#### [Problem requirements]
The answer should be each line from the entries below that has the word "clue" in it.

(Front-end code edit data)
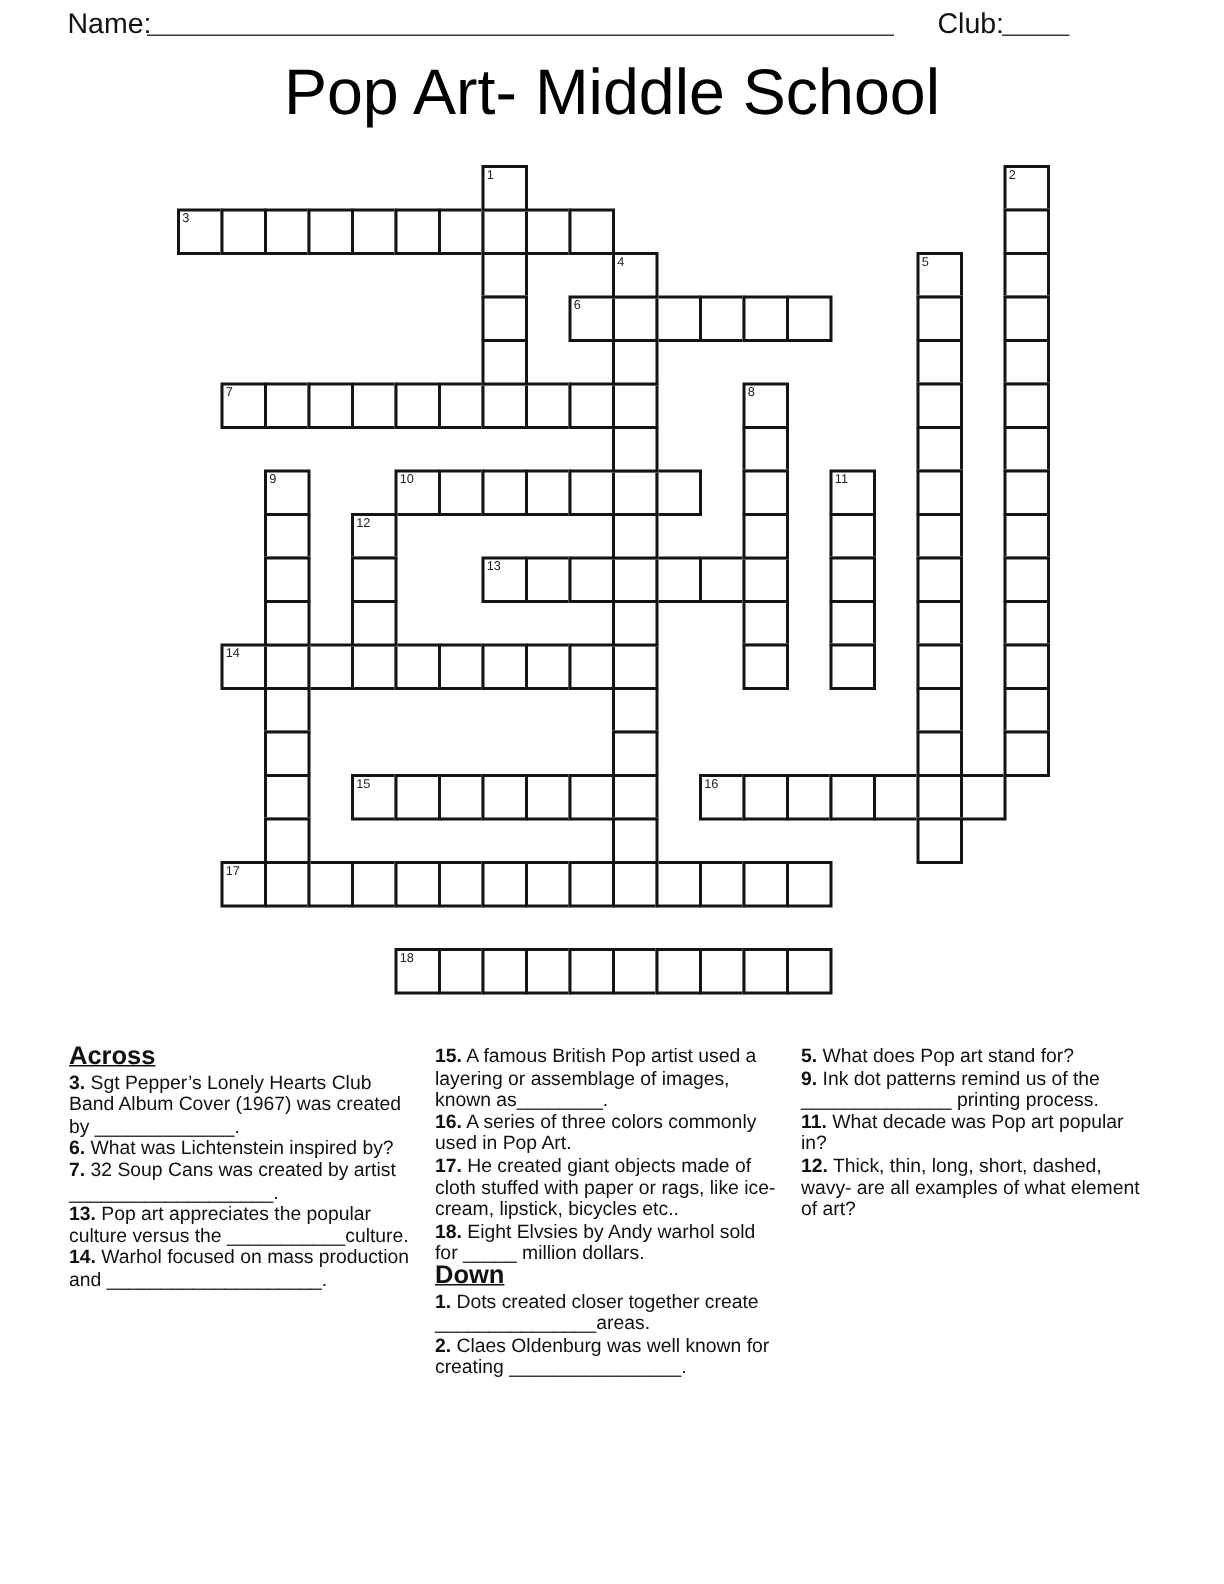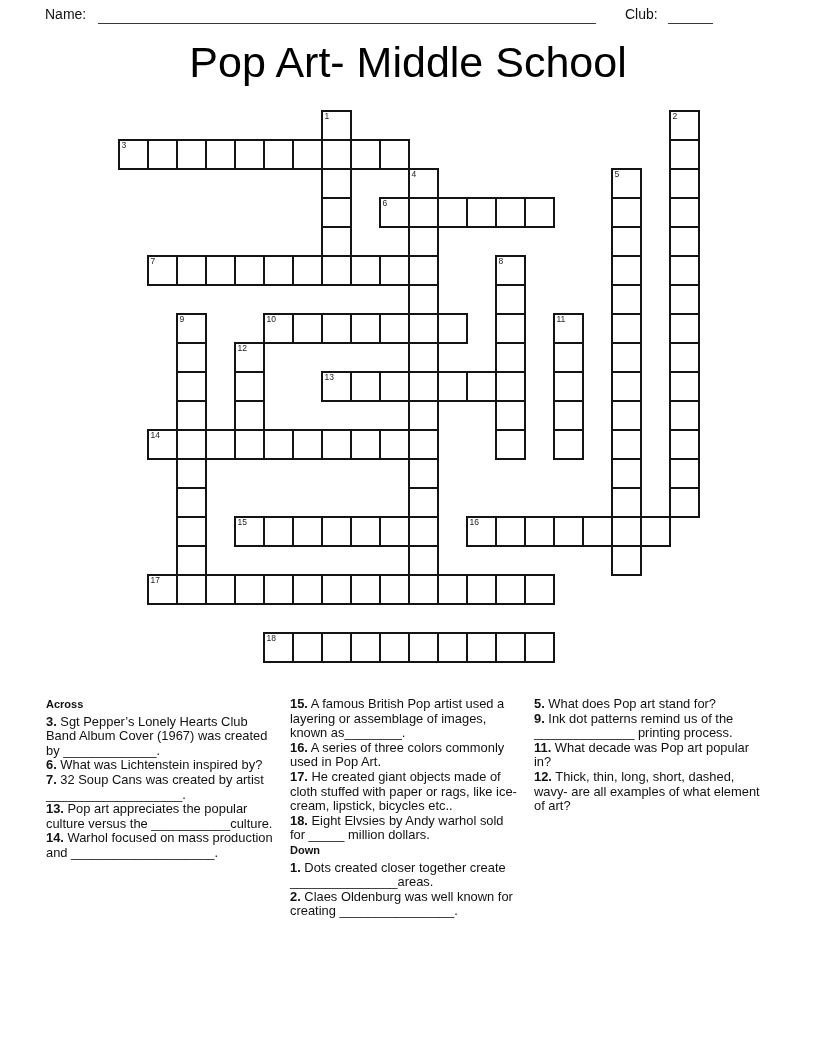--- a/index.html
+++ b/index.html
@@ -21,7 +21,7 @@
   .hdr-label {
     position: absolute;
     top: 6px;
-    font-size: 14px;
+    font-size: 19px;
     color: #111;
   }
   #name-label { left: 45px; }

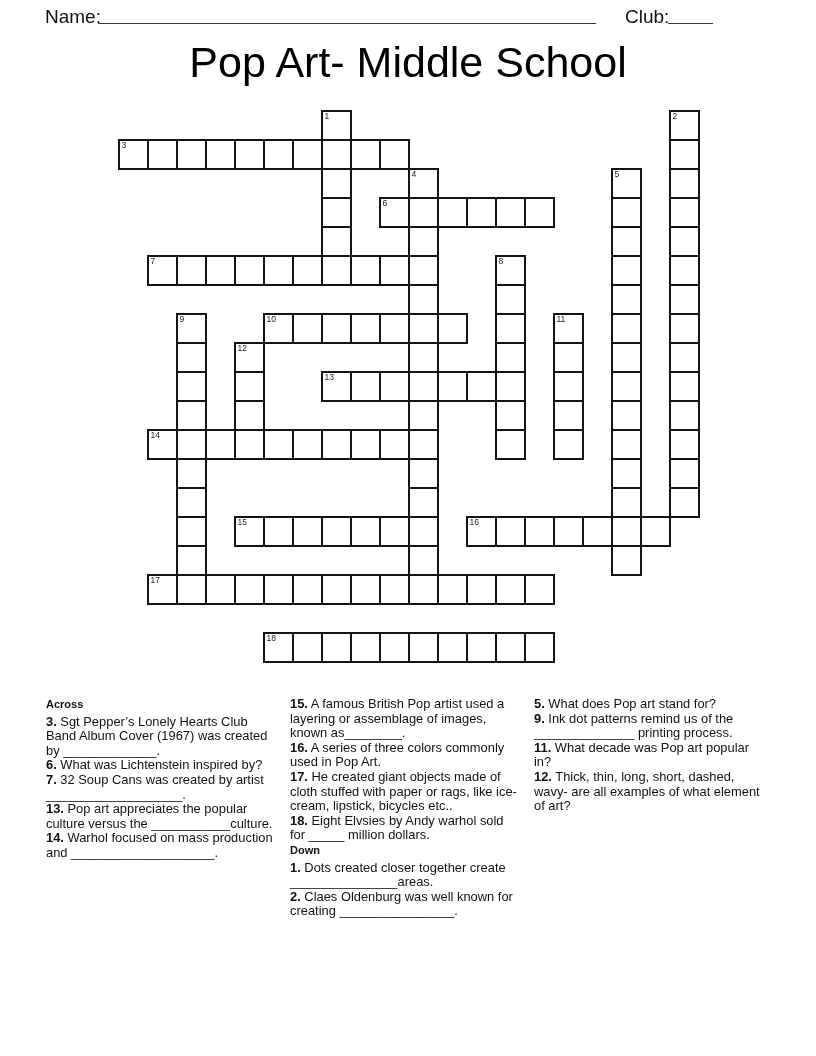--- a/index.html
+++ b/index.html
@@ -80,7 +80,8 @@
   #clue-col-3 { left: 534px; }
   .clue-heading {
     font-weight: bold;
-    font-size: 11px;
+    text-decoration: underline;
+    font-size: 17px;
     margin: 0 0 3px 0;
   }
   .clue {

#### [Solution]
   #clue-col-3 { left: 534px; }
   .clue-heading {
   .clue {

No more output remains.